*** GIVEN DATA ***

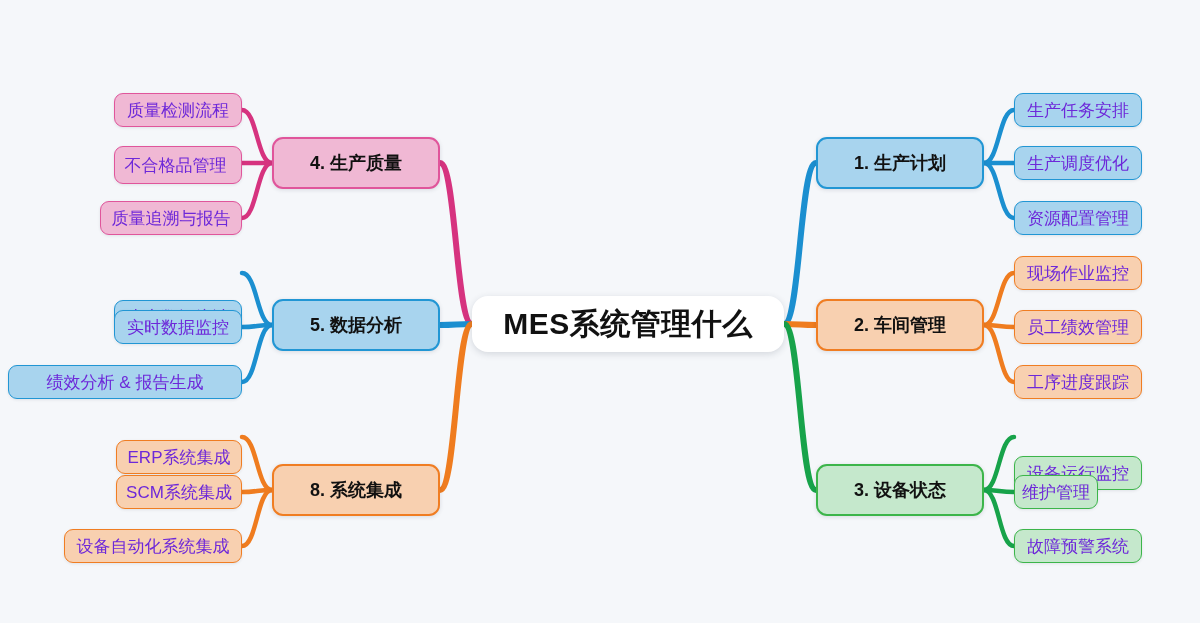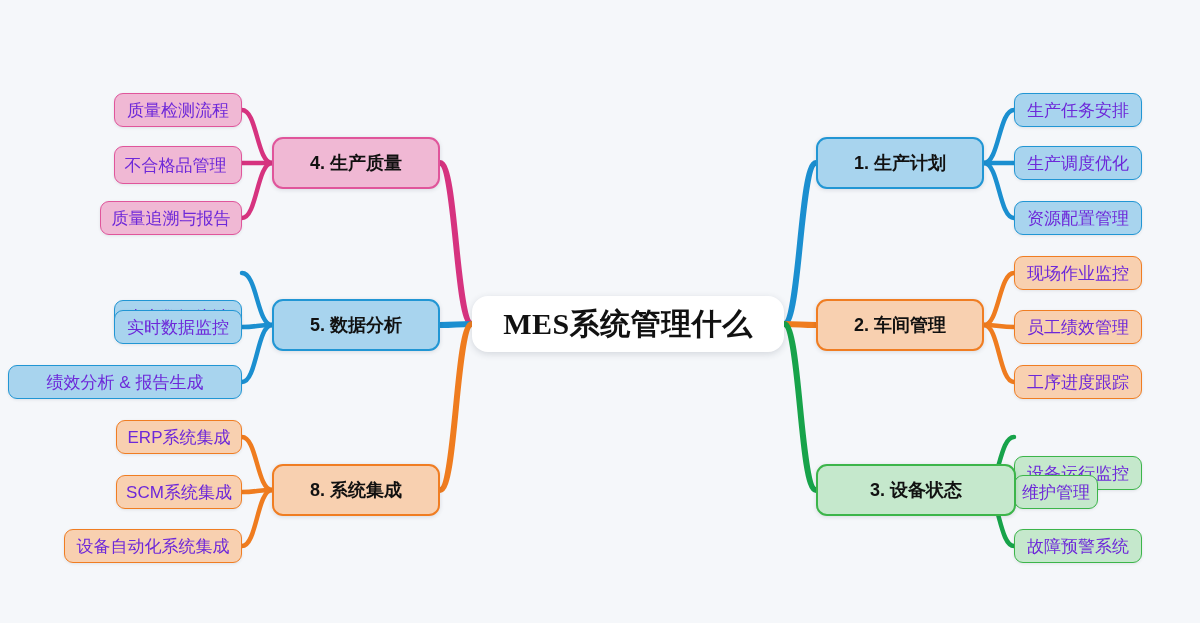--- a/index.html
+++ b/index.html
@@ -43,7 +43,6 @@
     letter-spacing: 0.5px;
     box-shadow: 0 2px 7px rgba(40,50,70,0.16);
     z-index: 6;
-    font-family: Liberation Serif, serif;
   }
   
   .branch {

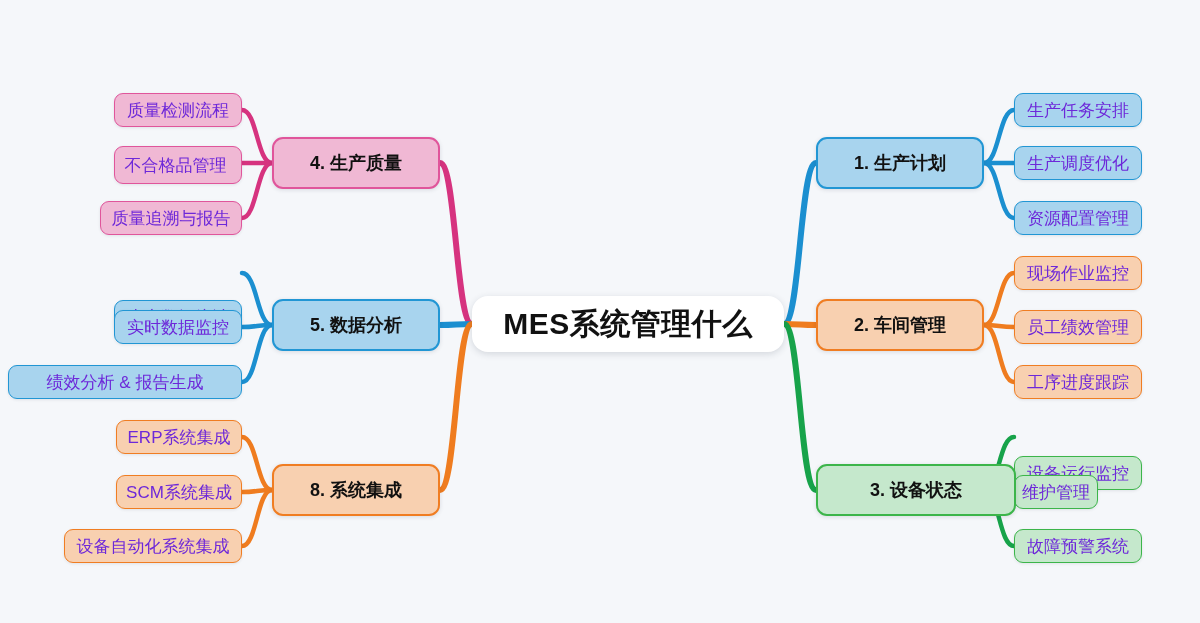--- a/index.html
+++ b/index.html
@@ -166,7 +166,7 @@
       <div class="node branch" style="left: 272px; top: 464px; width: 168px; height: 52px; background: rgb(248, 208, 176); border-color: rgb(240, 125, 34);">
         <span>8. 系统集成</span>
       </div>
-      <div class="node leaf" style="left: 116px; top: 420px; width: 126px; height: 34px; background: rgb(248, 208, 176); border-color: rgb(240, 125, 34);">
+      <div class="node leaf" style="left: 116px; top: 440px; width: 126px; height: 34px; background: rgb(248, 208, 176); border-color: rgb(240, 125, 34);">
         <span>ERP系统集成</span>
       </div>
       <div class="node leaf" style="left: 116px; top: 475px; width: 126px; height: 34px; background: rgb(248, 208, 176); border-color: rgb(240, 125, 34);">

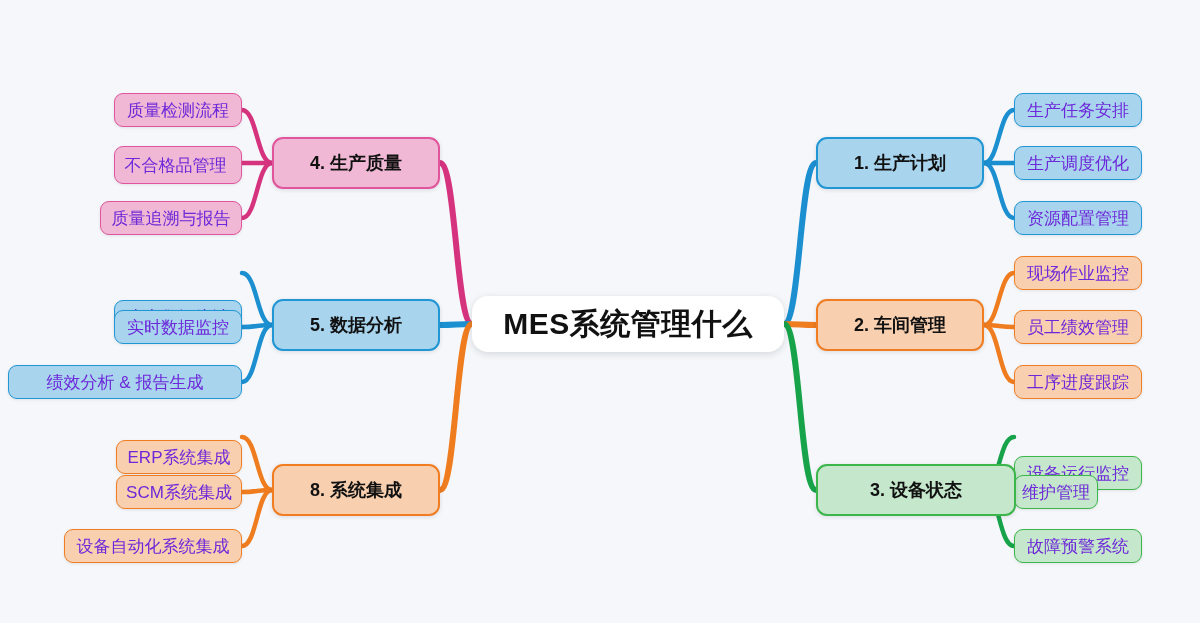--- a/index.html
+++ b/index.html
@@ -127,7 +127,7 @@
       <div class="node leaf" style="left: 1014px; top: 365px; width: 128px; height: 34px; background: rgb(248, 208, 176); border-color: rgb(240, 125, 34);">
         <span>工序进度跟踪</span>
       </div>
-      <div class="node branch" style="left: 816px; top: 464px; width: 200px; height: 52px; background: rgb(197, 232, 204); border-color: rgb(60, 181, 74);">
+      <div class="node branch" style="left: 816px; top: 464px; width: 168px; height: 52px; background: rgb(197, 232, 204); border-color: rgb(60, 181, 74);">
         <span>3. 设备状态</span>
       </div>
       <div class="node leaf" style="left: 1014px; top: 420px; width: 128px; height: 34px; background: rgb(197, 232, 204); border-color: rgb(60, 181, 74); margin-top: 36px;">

*** End of GIVEN DATA ***

- **ASSIGNED TASK**: Search the records for the string "span", and copy every line that holds it.

- **WORKED SOLUTION**:
         <span>8. 系统集成</span>
         <span>ERP系统集成</span>
         <span>工序进度跟踪</span>
         <span>3. 设备状态</span>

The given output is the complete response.